»»
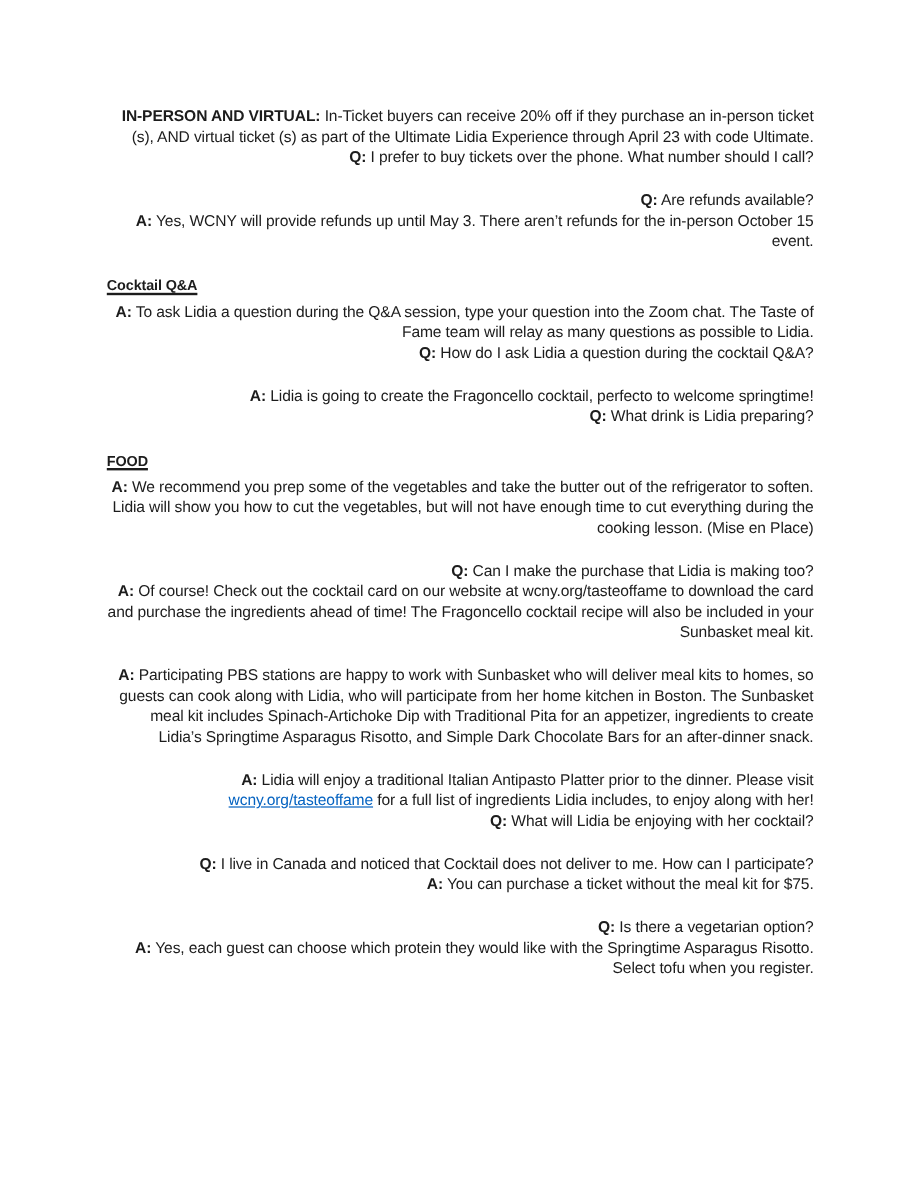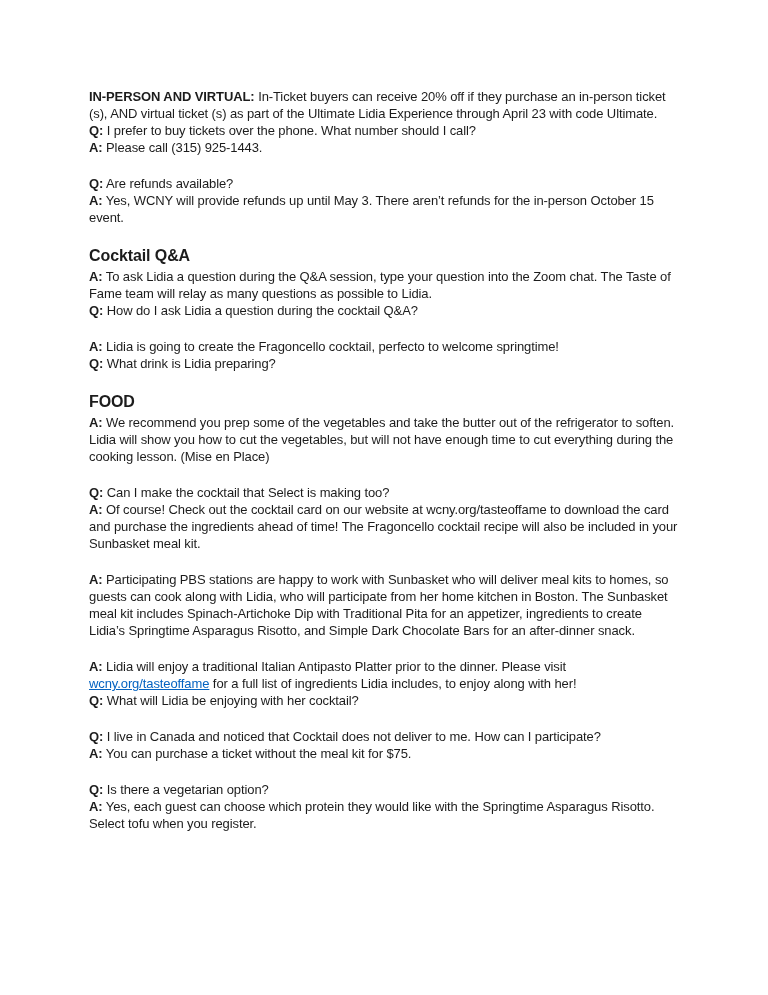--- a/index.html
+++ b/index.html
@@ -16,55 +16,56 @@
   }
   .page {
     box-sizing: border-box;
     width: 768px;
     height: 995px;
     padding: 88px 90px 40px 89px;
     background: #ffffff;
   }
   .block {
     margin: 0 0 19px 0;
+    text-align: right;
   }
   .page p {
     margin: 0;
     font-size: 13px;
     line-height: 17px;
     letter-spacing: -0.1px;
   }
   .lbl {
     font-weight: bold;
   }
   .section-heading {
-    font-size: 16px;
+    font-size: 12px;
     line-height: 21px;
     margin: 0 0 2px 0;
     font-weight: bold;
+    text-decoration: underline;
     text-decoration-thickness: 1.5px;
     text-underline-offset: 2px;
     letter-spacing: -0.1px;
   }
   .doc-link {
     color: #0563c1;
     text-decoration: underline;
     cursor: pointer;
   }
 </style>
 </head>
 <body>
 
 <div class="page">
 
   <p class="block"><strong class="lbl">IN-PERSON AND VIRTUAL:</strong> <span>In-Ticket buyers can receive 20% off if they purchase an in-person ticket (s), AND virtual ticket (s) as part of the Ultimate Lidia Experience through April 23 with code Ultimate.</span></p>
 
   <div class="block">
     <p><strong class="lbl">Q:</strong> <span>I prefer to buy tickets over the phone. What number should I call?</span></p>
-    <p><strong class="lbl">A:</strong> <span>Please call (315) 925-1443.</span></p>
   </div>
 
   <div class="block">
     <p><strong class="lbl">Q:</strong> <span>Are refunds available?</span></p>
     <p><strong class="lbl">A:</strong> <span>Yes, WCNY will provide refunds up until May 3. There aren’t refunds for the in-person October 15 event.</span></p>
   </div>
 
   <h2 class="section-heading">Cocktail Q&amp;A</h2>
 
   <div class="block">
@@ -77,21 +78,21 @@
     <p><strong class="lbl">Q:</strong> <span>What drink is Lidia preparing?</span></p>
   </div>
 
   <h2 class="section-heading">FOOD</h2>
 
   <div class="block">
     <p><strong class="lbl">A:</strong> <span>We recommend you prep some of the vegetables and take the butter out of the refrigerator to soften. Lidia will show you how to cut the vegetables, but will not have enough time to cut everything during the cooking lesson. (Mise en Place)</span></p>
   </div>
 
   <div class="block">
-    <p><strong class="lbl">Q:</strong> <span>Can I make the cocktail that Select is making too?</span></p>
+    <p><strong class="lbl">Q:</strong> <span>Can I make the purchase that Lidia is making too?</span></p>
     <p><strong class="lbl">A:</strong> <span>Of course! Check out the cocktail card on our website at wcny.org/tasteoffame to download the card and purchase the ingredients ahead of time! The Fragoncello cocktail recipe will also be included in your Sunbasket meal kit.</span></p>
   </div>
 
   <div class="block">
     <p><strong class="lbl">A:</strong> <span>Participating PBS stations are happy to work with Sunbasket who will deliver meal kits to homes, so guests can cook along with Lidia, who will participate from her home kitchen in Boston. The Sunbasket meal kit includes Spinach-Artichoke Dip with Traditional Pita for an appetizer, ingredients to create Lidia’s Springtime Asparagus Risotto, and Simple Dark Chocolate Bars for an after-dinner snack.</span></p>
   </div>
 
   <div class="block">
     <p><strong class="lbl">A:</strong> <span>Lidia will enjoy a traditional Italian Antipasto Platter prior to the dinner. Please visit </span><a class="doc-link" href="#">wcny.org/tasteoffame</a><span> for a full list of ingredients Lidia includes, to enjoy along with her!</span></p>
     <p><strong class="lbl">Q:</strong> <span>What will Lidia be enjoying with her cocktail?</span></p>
««
## Task prompt
The answer should consist of all the records, duplicated exactly, with no images included.

## The answer
--- a/index.html
+++ b/index.html
@@ -16,55 +16,56 @@
   }
   .page {
     box-sizing: border-box;
     width: 768px;
     height: 995px;
     padding: 88px 90px 40px 89px;
     background: #ffffff;
   }
   .block {
     margin: 0 0 19px 0;
+    text-align: right;
   }
   .page p {
     margin: 0;
     font-size: 13px;
     line-height: 17px;
     letter-spacing: -0.1px;
   }
   .lbl {
     font-weight: bold;
   }
   .section-heading {
-    font-size: 16px;
+    font-size: 12px;
     line-height: 21px;
     margin: 0 0 2px 0;
     font-weight: bold;
+    text-decoration: underline;
     text-decoration-thickness: 1.5px;
     text-underline-offset: 2px;
     letter-spacing: -0.1px;
   }
   .doc-link {
     color: #0563c1;
     text-decoration: underline;
     cursor: pointer;
   }
 </style>
 </head>
 <body>
 
 <div class="page">
 
   <p class="block"><strong class="lbl">IN-PERSON AND VIRTUAL:</strong> <span>In-Ticket buyers can receive 20% off if they purchase an in-person ticket (s), AND virtual ticket (s) as part of the Ultimate Lidia Experience through April 23 with code Ultimate.</span></p>
 
   <div class="block">
     <p><strong class="lbl">Q:</strong> <span>I prefer to buy tickets over the phone. What number should I call?</span></p>
-    <p><strong class="lbl">A:</strong> <span>Please call (315) 925-1443.</span></p>
   </div>
 
   <div class="block">
     <p><strong class="lbl">Q:</strong> <span>Are refunds available?</span></p>
     <p><strong class="lbl">A:</strong> <span>Yes, WCNY will provide refunds up until May 3. There aren’t refunds for the in-person October 15 event.</span></p>
   </div>
 
   <h2 class="section-heading">Cocktail Q&amp;A</h2>
 
   <div class="block">
@@ -77,21 +78,21 @@
     <p><strong class="lbl">Q:</strong> <span>What drink is Lidia preparing?</span></p>
   </div>
 
   <h2 class="section-heading">FOOD</h2>
 
   <div class="block">
     <p><strong class="lbl">A:</strong> <span>We recommend you prep some of the vegetables and take the butter out of the refrigerator to soften. Lidia will show you how to cut the vegetables, but will not have enough time to cut everything during the cooking lesson. (Mise en Place)</span></p>
   </div>
 
   <div class="block">
-    <p><strong class="lbl">Q:</strong> <span>Can I make the cocktail that Select is making too?</span></p>
+    <p><strong class="lbl">Q:</strong> <span>Can I make the purchase that Lidia is making too?</span></p>
     <p><strong class="lbl">A:</strong> <span>Of course! Check out the cocktail card on our website at wcny.org/tasteoffame to download the card and purchase the ingredients ahead of time! The Fragoncello cocktail recipe will also be included in your Sunbasket meal kit.</span></p>
   </div>
 
   <div class="block">
     <p><strong class="lbl">A:</strong> <span>Participating PBS stations are happy to work with Sunbasket who will deliver meal kits to homes, so guests can cook along with Lidia, who will participate from her home kitchen in Boston. The Sunbasket meal kit includes Spinach-Artichoke Dip with Traditional Pita for an appetizer, ingredients to create Lidia’s Springtime Asparagus Risotto, and Simple Dark Chocolate Bars for an after-dinner snack.</span></p>
   </div>
 
   <div class="block">
     <p><strong class="lbl">A:</strong> <span>Lidia will enjoy a traditional Italian Antipasto Platter prior to the dinner. Please visit </span><a class="doc-link" href="#">wcny.org/tasteoffame</a><span> for a full list of ingredients Lidia includes, to enjoy along with her!</span></p>
     <p><strong class="lbl">Q:</strong> <span>What will Lidia be enjoying with her cocktail?</span></p>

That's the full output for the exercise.